Avances en la seguridad de medicamentos y dispositivos médicos

La certeza de que los tratamientos y dispositivos médicos funcionen correctamente sin poner en riesgo la integridad de los pacientes es una prioridad absoluta para las autoridades sanitarias. Recientemente, se llevó a cabo la inauguración de la Reunión Nacional de Farmacovigilancia y Tecnovigilancia 2025, un evento trascendental que convocó a representantes de alto nivel de la Organización Mundial de la Salud (OMS), así como a diversas instituciones de seguridad social, fuerzas armadas y el sector petrolero nacional. El objetivo central de este encuentro radica en fortalecer la detección temprana de riesgos asociados al uso de vacunas y otros insumos para la salud, garantizando así su calidad y eficacia mediante decisiones regulatorias oportunas.

Durante la apertura, Armida Zúñiga Estrada, titular del organismo regulador nacional, destacó cifras contundentes que reflejan el arduo trabajo realizado en el último año. A través de los 32 centros estatales dedicados a estas tareas, se lograron procesar 38,536 notificaciones relacionadas con fármacos y 38,582 reportes sobre incidentes con dispositivos médicos entre enero y noviembre. Este volumen de gestión y análisis ha posicionado al país como el segundo en toda América Latina en reportar reacciones adversas a la plataforma VigiBase de la OMS, un logro que subraya el compromiso con la seguridad sanitaria a nivel global.

Temas clave de la Reunión Nacional de Farmacovigilancia y Tecnovigilancia 2025

La colaboración entre distintas instituciones ha sido un pilar para el éxito de estas estrategias. Se ha trabajado intensamente en el análisis conjunto de eventos supuestamente atribuibles a la vacunación o inmunización (ESAVI) y en la cooperación con los institutos nacionales de salud y hospitales de alta especialidad. Dentro del marco de la Reunión Nacional de Farmacovigilancia y Tecnovigilancia 2025, se hizo énfasis en la modernización del marco regulatorio y la implementación de herramientas internacionales de evaluación.
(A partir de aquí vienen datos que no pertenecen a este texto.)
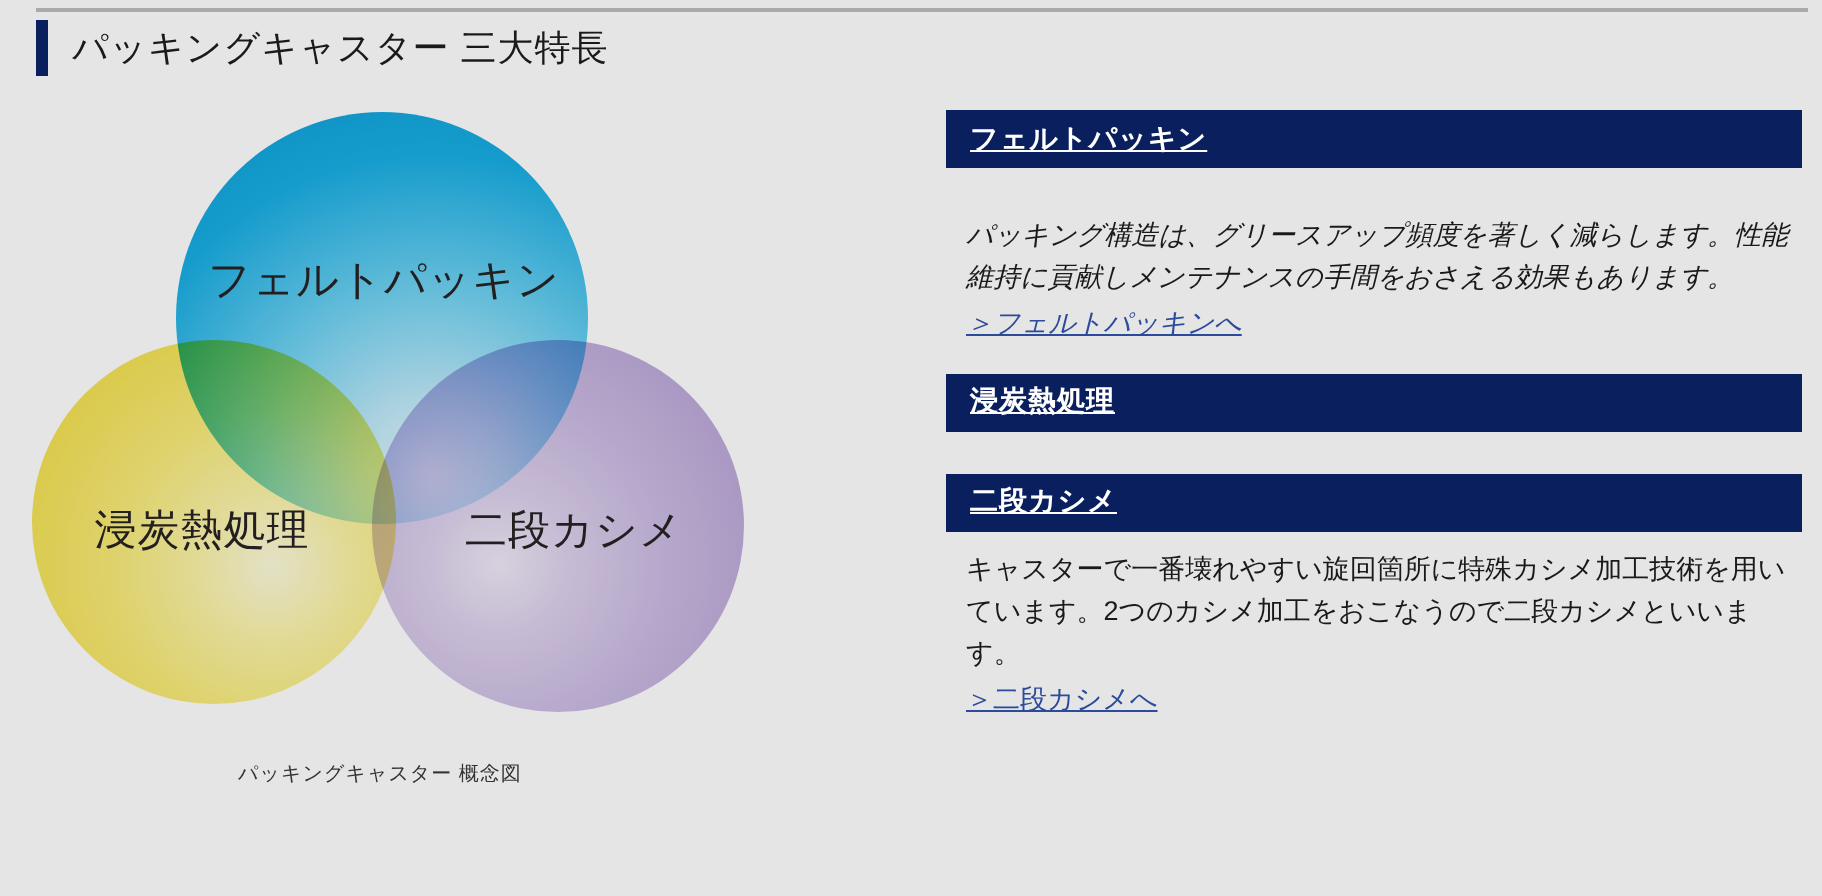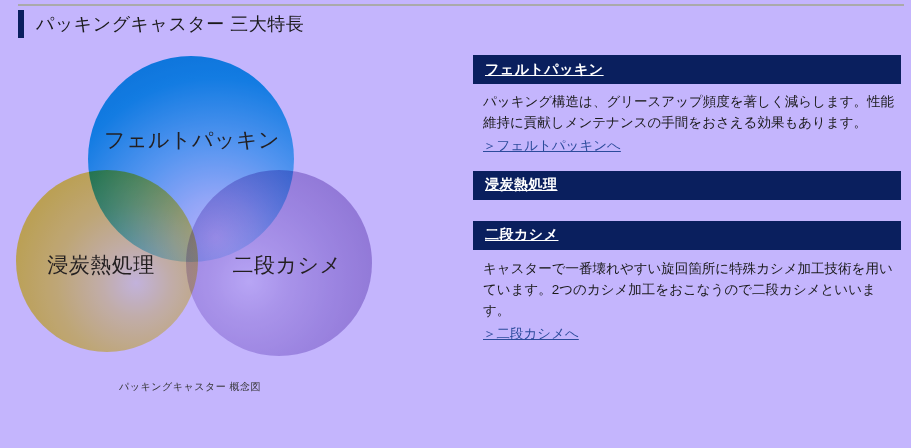--- a/index.html
+++ b/index.html
@@ -13,7 +13,7 @@
   #page {
     position: relative;
     width: 911px; height: 448px;
-    background: #c4b5fd;
+    background: #e5e5e5;
   }
 
   

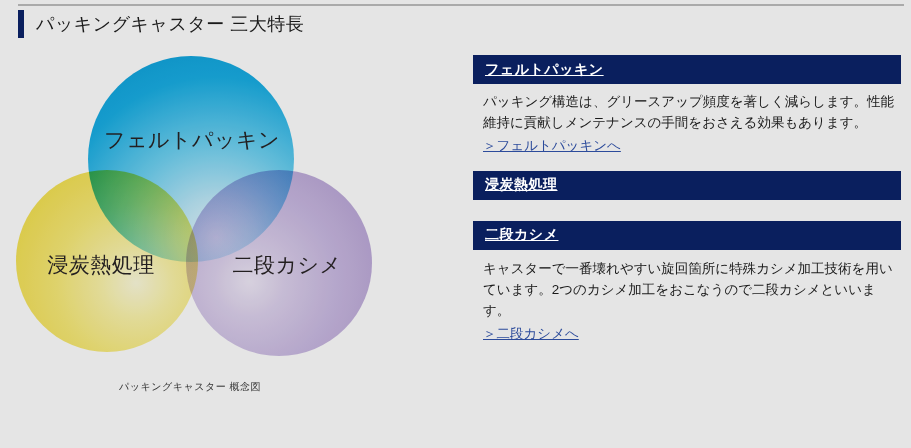--- a/index.html
+++ b/index.html
@@ -148,7 +148,7 @@
   }
 
   
-  #sec-0 .section-body { padding-top: 8px; }
+  #sec-0 .section-body { padding-top: 24px; font-style: italic; }
   #sec-1 { margin-top: 14px; }
   #sec-2 { margin-top: 12px; }
 </style>

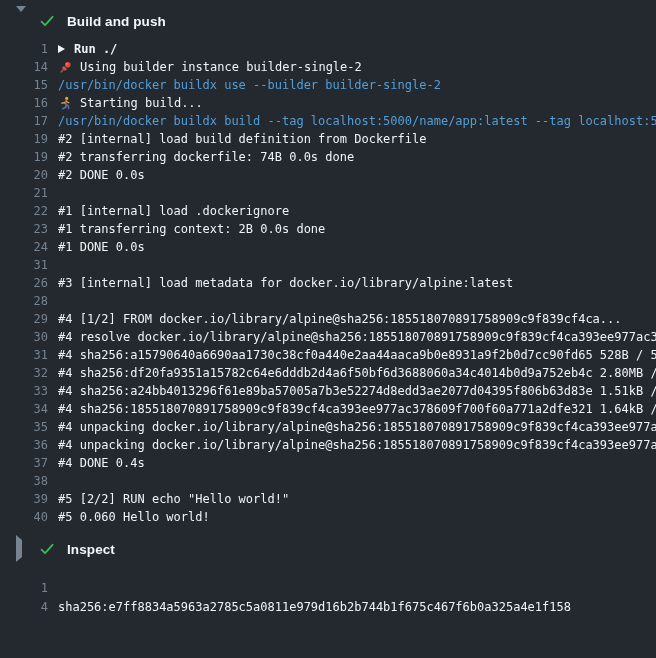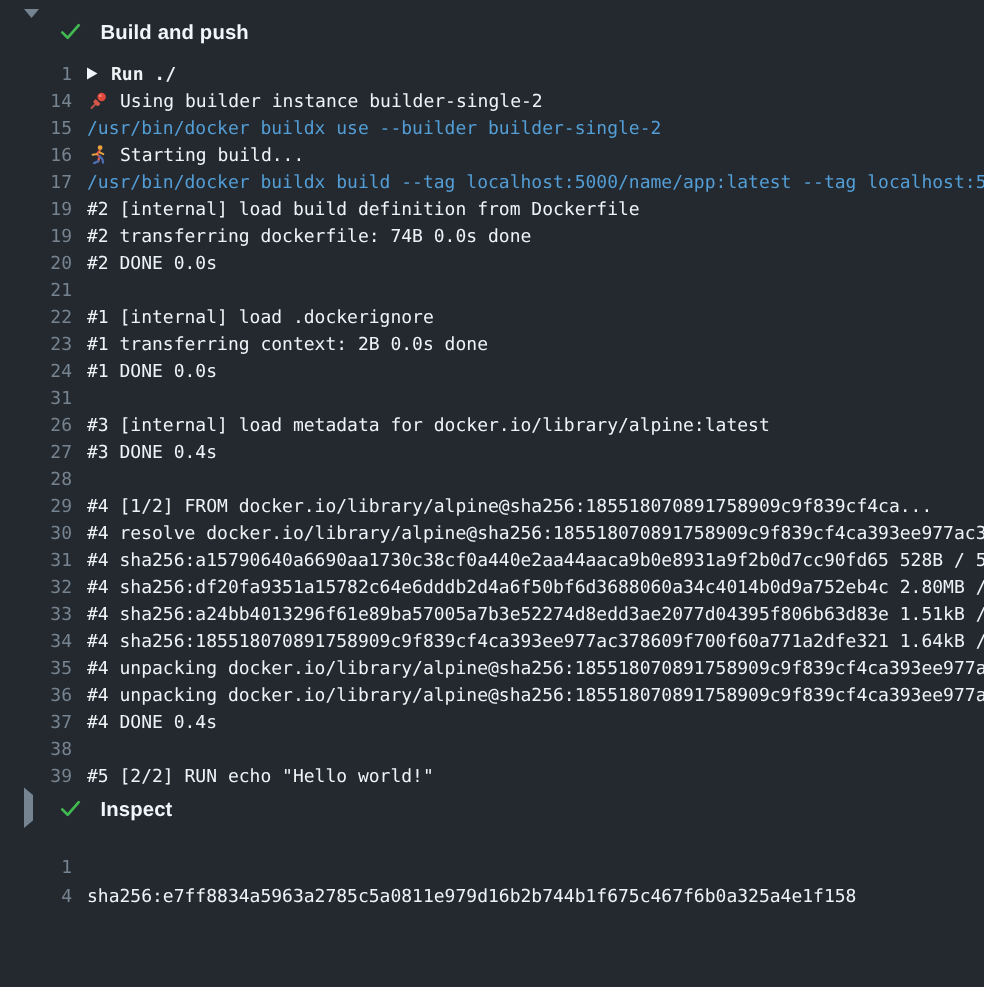--- a/index.html
+++ b/index.html
@@ -130,7 +130,6 @@
       <div class="log-row"><span class="num">24</span><span class="txt plain"><span>#1 DONE 0.0s</span></span></div>
       <div class="log-row"><span class="num">31</span><span class="txt plain"><span></span></span></div>
       <div class="log-row"><span class="num">26</span><span class="txt plain"><span>#3 [internal] load metadata for docker.io/library/alpine:latest</span></span></div>
-      <div class="log-row"><span class="num">27</span><span class="txt plain"><span>#3 DONE 0.4s</span></span></div>
       <div class="log-row"><span class="num">28</span><span class="txt plain"><span></span></span></div>
       <div class="log-row"><span class="num">29</span><span class="txt plain"><span>#4 [1/2] FROM docker.io/library/alpine@sha256:185518070891758909c9f839cf4ca...</span></span></div>
       <div class="log-row"><span class="num">30</span><span class="txt plain"><span>#4 resolve docker.io/library/alpine@sha256:185518070891758909c9f839cf4ca393ee977ac37</span></span></div>

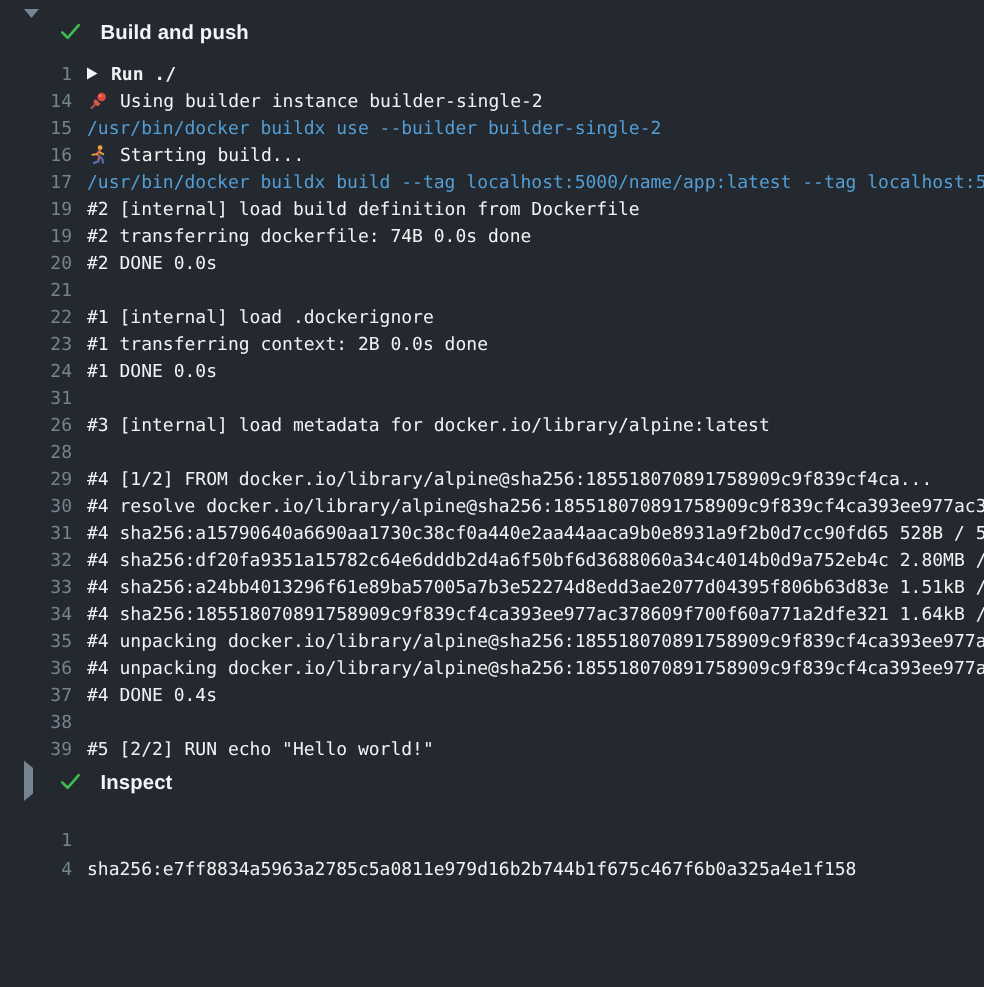--- a/index.html
+++ b/index.html
@@ -142,6 +142,7 @@
       <div class="log-row"><span class="num">37</span><span class="txt plain"><span>#4 DONE 0.4s</span></span></div>
       <div class="log-row"><span class="num">38</span><span class="txt plain"><span></span></span></div>
       <div class="log-row"><span class="num">39</span><span class="txt plain"><span>#5 [2/2] RUN echo "Hello world!"</span></span></div>
+      <div class="log-row"><span class="num">40</span><span class="txt plain"><span>#5 0.060 Hello world!</span></span></div>
     </div>
 </div>
 

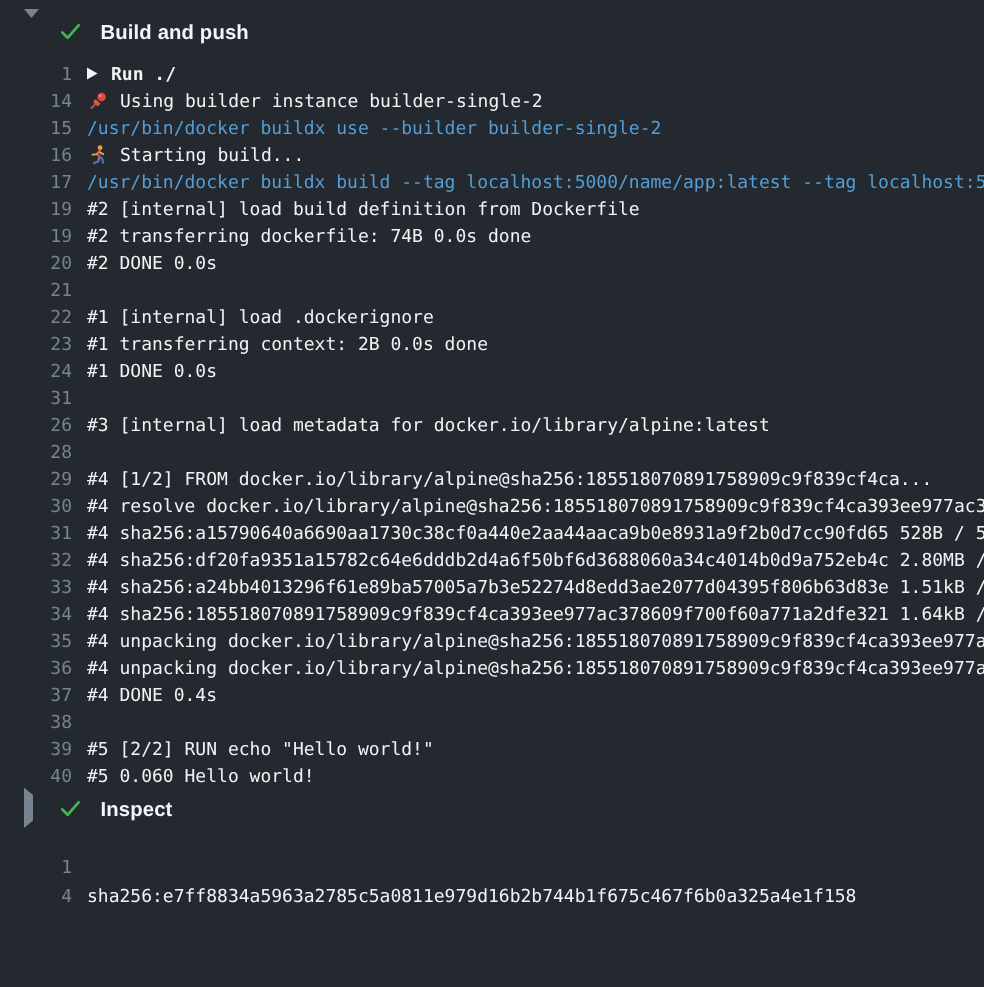--- a/index.html
+++ b/index.html
@@ -88,7 +88,7 @@
     margin-right: 7px;
     align-items: center;
   }
-  .gap-inspect { }
+  .gap-inspect { margin-top: 10px; }
   .gap-digest { margin-top: 16px; }
   .log2 { margin-top: 4px; }
 </style>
Gracias al uso de plataformas tecnológicas avanzadas como VigiFlow, VigiRam y VigiVac, se priorizó la evaluación de reacciones adversas graves. Esto permitió enviar más de 15 mil reportes al Uppsala Monitoring Centre, un aliado internacional clave. Estas acciones refuerzan la capacidad de respuesta ante cualquier señal de seguridad, permitiendo mitigar riesgos en la población de manera mucho más ágil y efectiva.

El evento, programado del 26 al 28 de noviembre, cuenta con la participación de especialistas que abordan temáticas cruciales para el sector:

  • Evolución regulatoria: El Dr. José Peña, asesor de la OPS/OMS, presentó el panorama general de los sistemas de vigilancia en la región latinoamericana.
  • Uso de tecnología: Salvador Alvarado, del Centro de Monitoreo de Uppsala, capacitó a los asistentes sobre el uso correcto de la plataforma VigiFlow.
  • Actualización normativa: Ubaldo Juárez Sevilla, de la Farmacopea (FEUM), expuso las novedades del Suplemento para Establecimientos 7.0.
  • Sustentabilidad hospitalaria: Expertos del Instituto Nacional de Ciencias Médicas y Nutrición compartieron un programa piloto innovador sobre el reciclaje de bolsas de PVC en áreas de urología, vinculando la atención al paciente con la salud ambiental.

Esfuerzos como los presentados durante la Reunión Nacional de Farmacovigilancia y Tecnovigilancia 2025 son fundamentales para mantener la confianza pública en el sistema de salud. La vigilancia continua y la adaptación a nuevas tecnologías no solo mejoran los procesos administrativos, sino que tienen un impacto directo en la protección de millones de pacientes, asegurando que los insumos médicos cumplan con los más rigurosos estándares de seguridad antes, durante y después de su uso.